Der Wert der Hauptsache beträgt:

 
  zukünftiger Unterhalt, 12 x 500,00 EUR =   6.000,00 EUR
  bei Einreichung fällige Beträge   500,00 EUR
  Gesamt   6.500,00 EUR
Die Hälfte hiervon beträgt   3.250,00 EUR
[58] KG AGS 2017, 280; OLG Karlsruhe AGS 2017, 282 = RVGreport 2017, 268; OLG Bamberg AGS 2012, 32 = FamRZ 2012, 739; OLG Frankfurt AGS 2013, 585 = FamRZ 2014, 689; OLG Düsseldorf AGS 2014, 237 = NZFam 2014, 469; OLG Hamm RVGreport 2014, 365; OLG Frankfurt MDR 2014, 902; OLG Bremen AGS 2014, 521 = NZFam 2014, 955; OLG Köln AGS 2015, 50 = JurBüro 2014, 536; AG Göttingen FamRZ 2016, 378.
[59] So aber OLG Zweibrücken AGS 2016, 527 = RVGreport 2017, 71 = NZFam 2016, 951; OLG Celle FamRZ 2016, 655; AGS 2013, 423; OLG Frankfurt AGS 2014, 417 = FamRZ 2014, 1801.
[60] OLG Brandenburg AGS 2010, 358 = JurBüro 2010, 368.

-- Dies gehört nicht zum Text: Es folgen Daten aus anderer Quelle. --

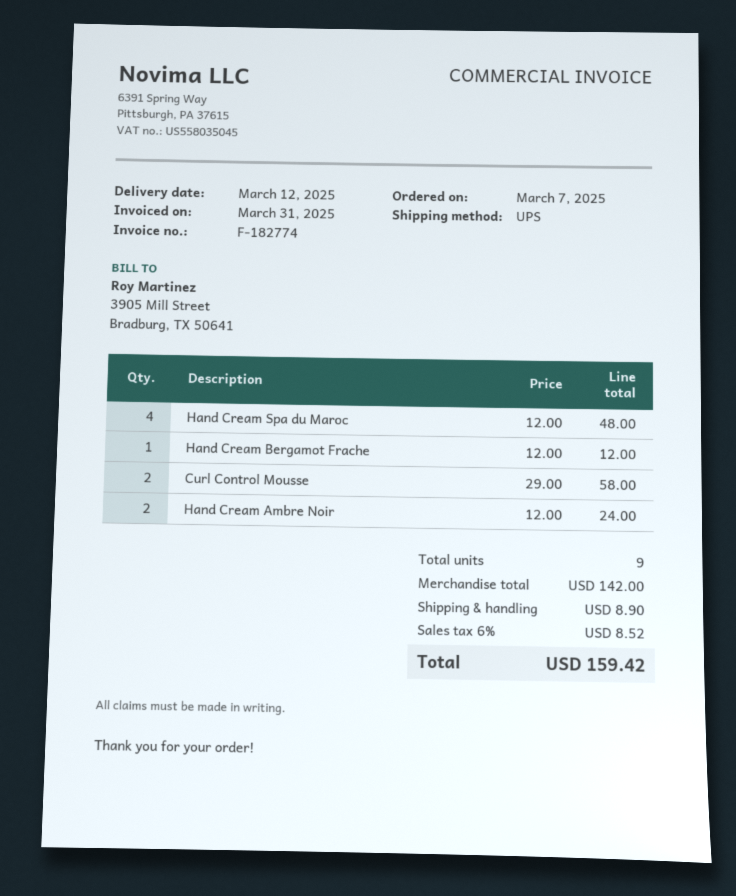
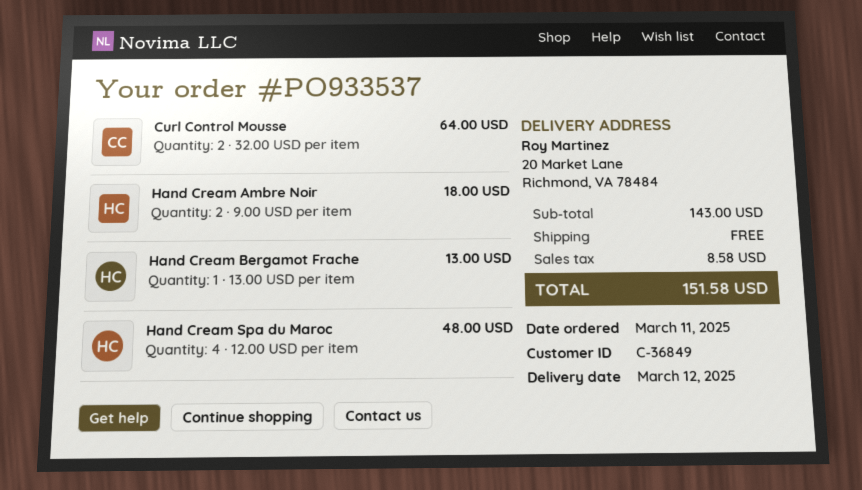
order date: 2025-03-07 -> 2025-03-11
Hand Cream Bergamot Frache: 1 x 12.00 = 12.00 -> 1 x 13.00 = 13.00
Curl Control Mousse: 2 x 29.00 = 58.00 -> 2 x 32.00 = 64.00
Hand Cream Ambre Noir: 2 x 12.00 = 24.00 -> 2 x 9.00 = 18.00
subtotal: 142.00 -> 143.00
shipping: 8.90 -> 0.00
tax: 8.52 -> 8.58
total: 159.42 -> 151.58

[61] OLG Düsseldorf AGS 2010, 105 = RVGreport 2010, 158 = NJW 2010, 1385; AG Lahnstein AGS 2010, 264 = NJW-Spezial 2010, 412; Schneider/Wolf/Volpert/Fölsch, FamGKG, § 41 Rn 14; a.A. OLG Köln AGS 2014, 238 = NZFam 2014, 608: OLG Celle RVGreport 2012, 235 = NJW 2012, 789; AGS 2013, 423 = FamRZ 2014, 690; OLG Bamberg AGS 2012, 32 = FamRZ 2012, 739; OLG Stuttgart AGS 2010, 617 = RVGreport 2011, 76 = FamRZ 2011, 757.
[62] OLG München AGS 2011, 306 = NJW-Spezial 2011, 476; OLG Köln AGS 2010, 618 = RVGreport 2011, 114 = FamRZ 2011, 758; OLG Bamberg AGS 2011, 454 = RVGreport 2011, 271.